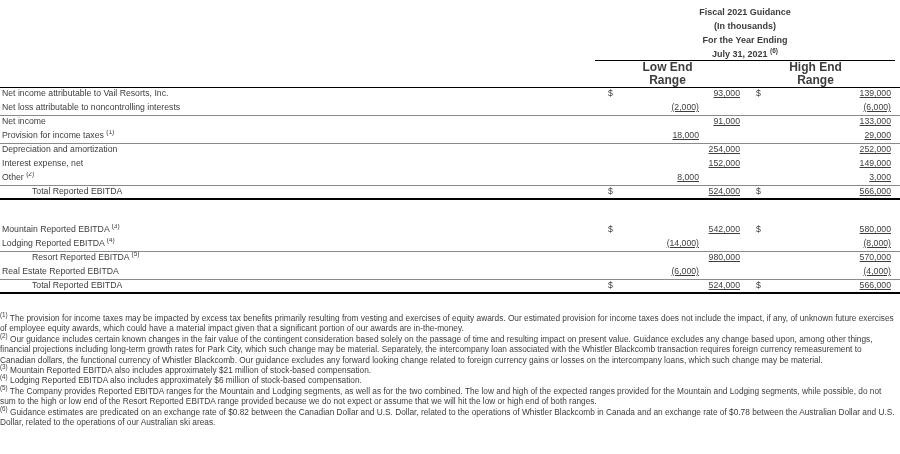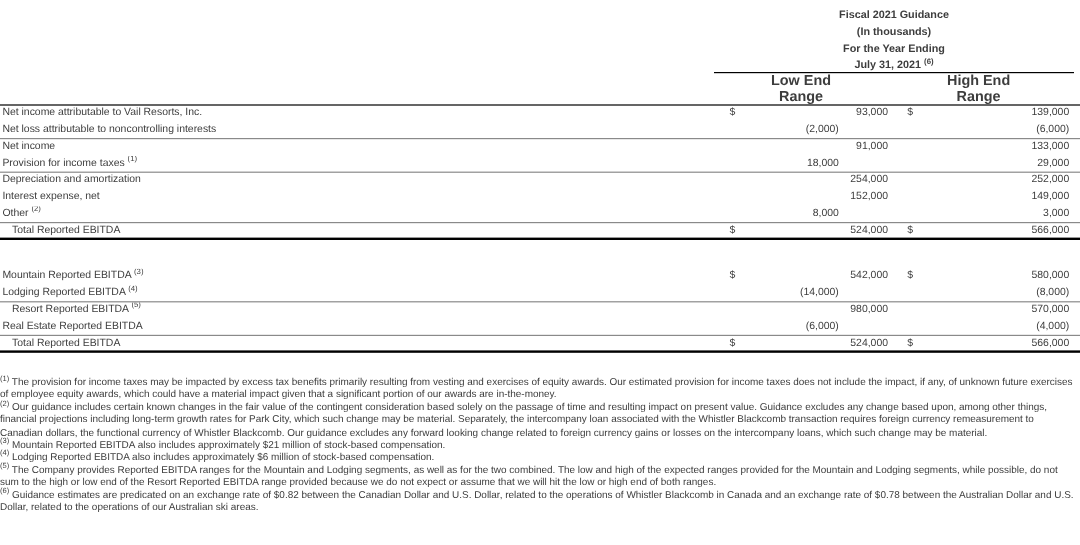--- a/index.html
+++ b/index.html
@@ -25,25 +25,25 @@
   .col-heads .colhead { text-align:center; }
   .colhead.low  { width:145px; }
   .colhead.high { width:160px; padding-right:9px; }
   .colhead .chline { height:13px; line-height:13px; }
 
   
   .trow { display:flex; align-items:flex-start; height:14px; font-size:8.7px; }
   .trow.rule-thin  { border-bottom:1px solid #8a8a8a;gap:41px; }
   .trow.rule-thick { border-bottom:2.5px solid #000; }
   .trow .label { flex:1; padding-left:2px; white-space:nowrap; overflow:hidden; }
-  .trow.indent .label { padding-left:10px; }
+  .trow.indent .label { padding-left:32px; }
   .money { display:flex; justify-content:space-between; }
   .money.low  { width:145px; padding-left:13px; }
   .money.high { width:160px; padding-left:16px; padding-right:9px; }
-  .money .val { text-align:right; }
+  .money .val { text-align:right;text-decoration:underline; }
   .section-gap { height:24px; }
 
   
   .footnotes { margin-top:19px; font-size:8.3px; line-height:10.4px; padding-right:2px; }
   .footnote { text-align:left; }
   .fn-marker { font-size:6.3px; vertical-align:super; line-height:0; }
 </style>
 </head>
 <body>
□ □ □ □ □ □ □
__About this task__
Filter the records above down to the lines that hold the string "text".

__Response to the task__
   .col-heads .colhead { text-align:center; }
-  .money .val { text-align:right; }
+  .money .val { text-align:right;text-decoration:underline; }
   .footnote { text-align:left; }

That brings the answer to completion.